| Data provided |
***
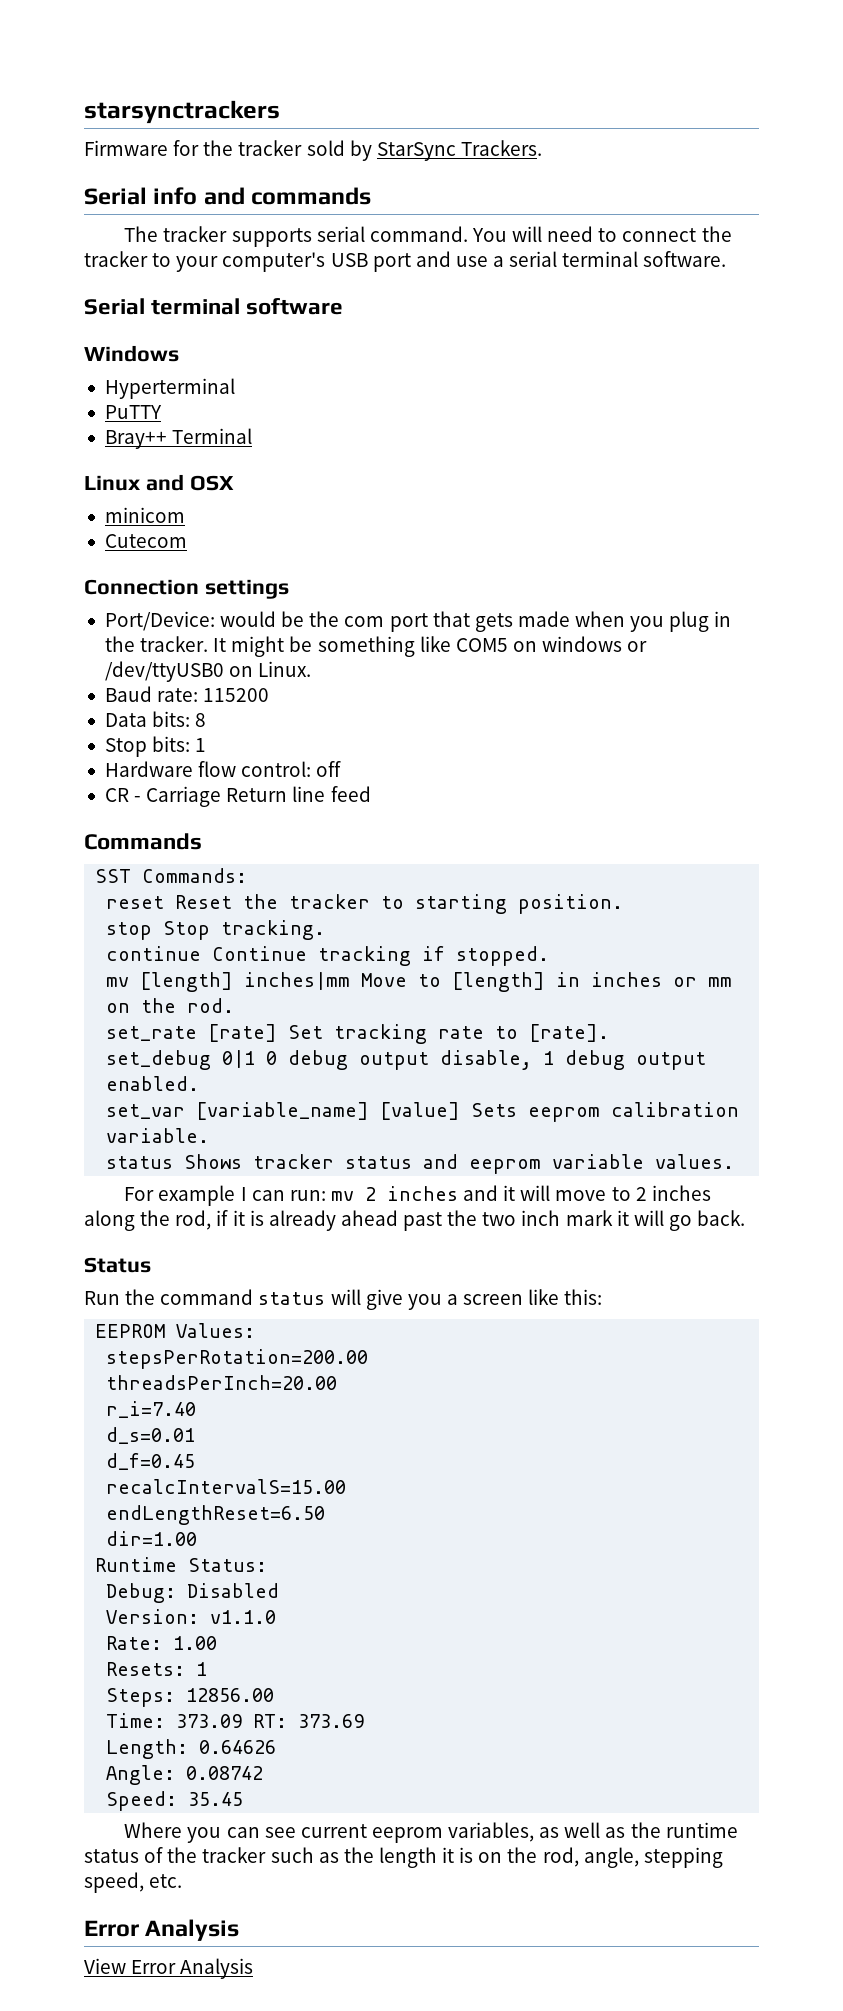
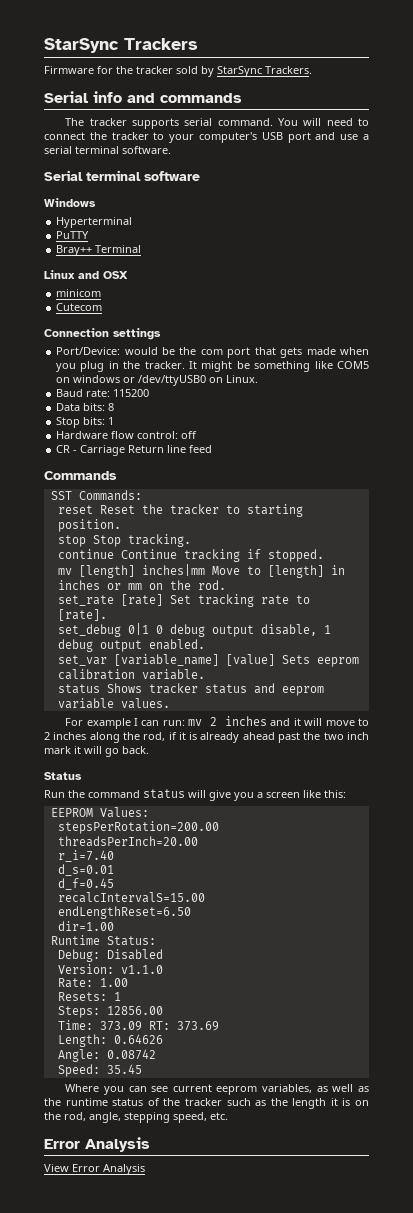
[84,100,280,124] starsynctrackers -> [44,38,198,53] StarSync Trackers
***
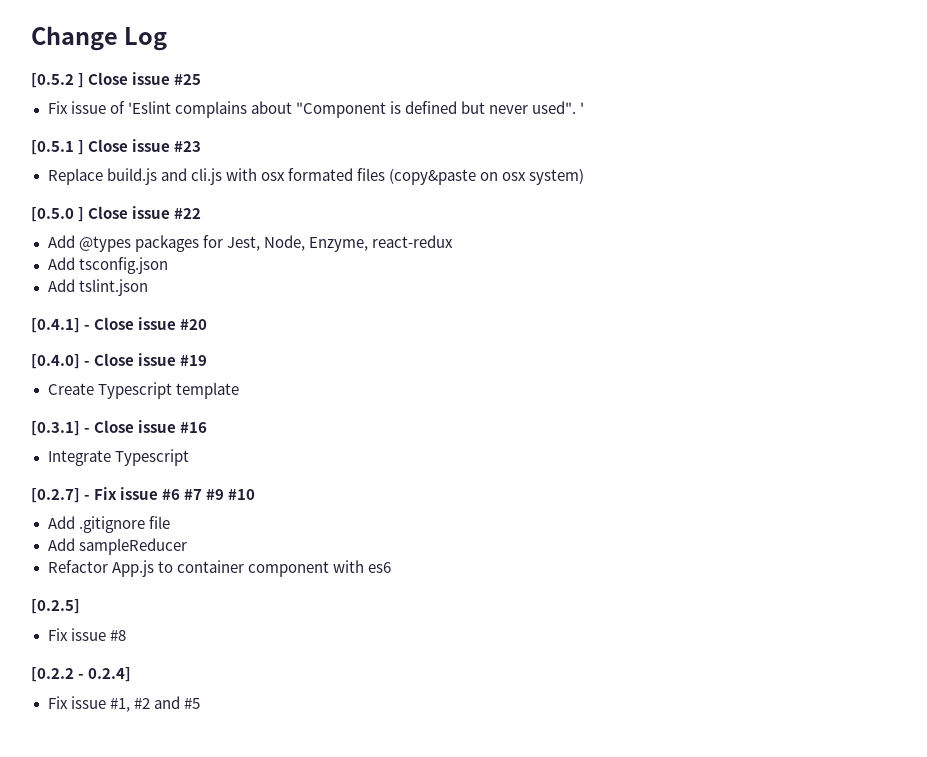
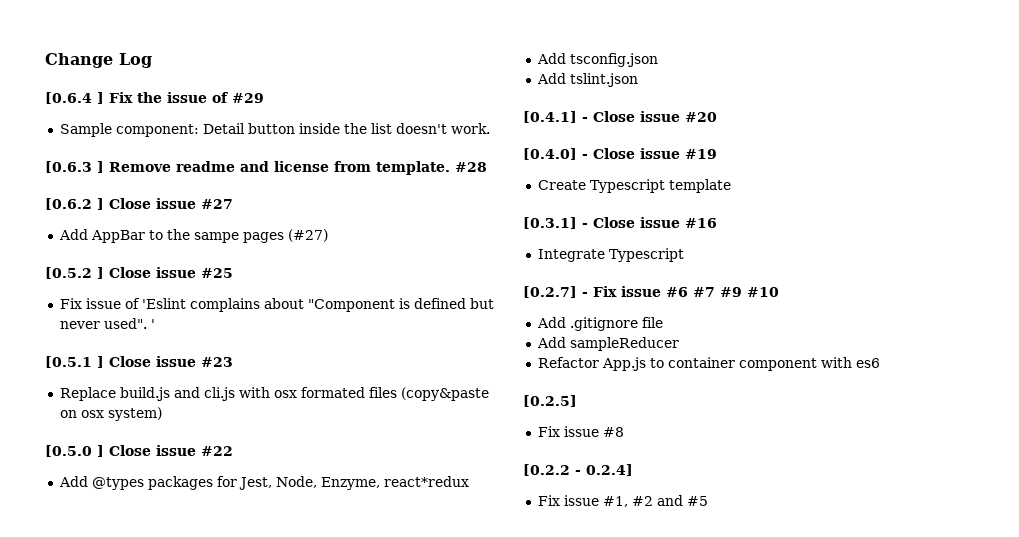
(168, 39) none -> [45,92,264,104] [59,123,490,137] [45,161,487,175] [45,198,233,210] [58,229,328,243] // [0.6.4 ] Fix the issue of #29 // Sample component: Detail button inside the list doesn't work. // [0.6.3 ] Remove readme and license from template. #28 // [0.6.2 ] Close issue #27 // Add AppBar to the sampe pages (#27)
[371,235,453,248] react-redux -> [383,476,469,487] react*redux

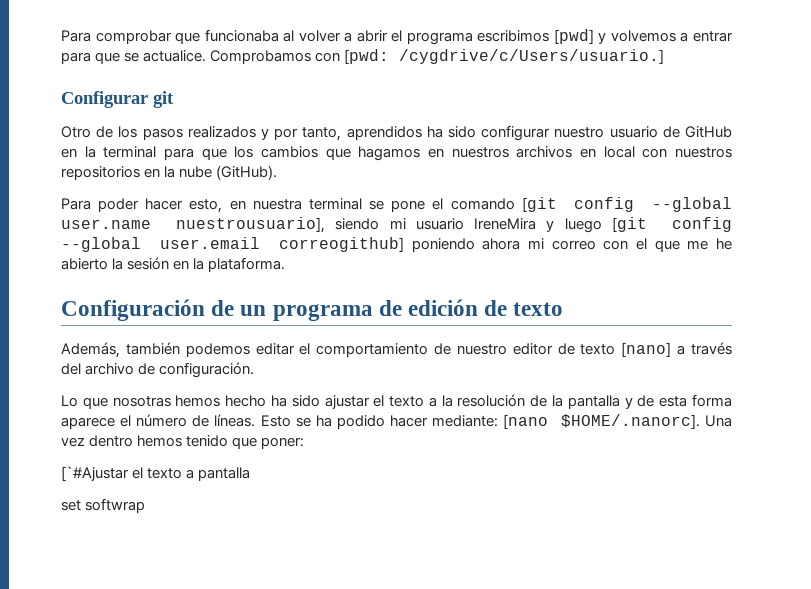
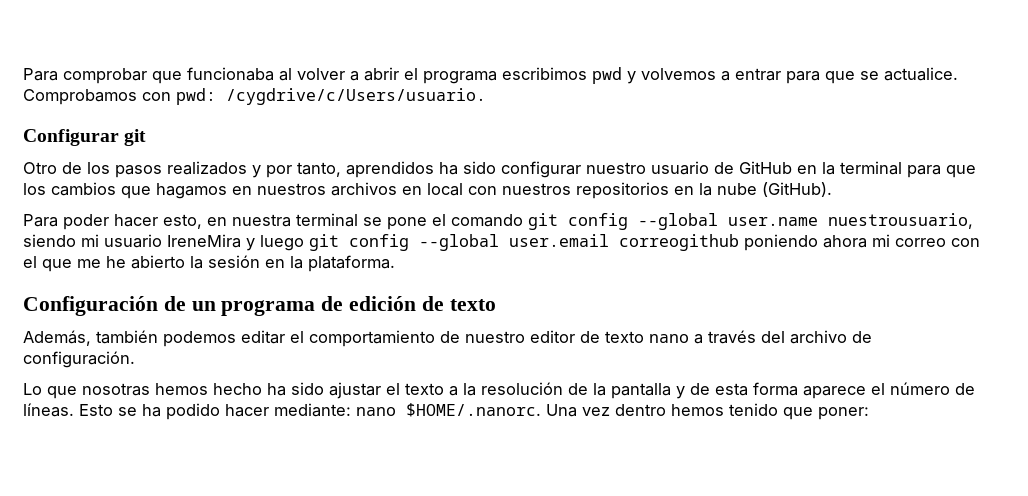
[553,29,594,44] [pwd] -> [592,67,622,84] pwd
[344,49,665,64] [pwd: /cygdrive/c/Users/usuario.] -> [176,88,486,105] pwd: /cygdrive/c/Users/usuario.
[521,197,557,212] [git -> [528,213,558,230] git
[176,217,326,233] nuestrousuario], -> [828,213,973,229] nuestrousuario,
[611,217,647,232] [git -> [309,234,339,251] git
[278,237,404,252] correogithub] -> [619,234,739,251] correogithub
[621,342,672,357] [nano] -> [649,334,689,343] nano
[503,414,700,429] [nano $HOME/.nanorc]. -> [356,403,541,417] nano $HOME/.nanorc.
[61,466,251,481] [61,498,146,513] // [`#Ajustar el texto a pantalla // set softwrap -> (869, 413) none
***
| Task description |
Looking at the listing above, tally the lines containing "none" and give only that tally.

| Result |
2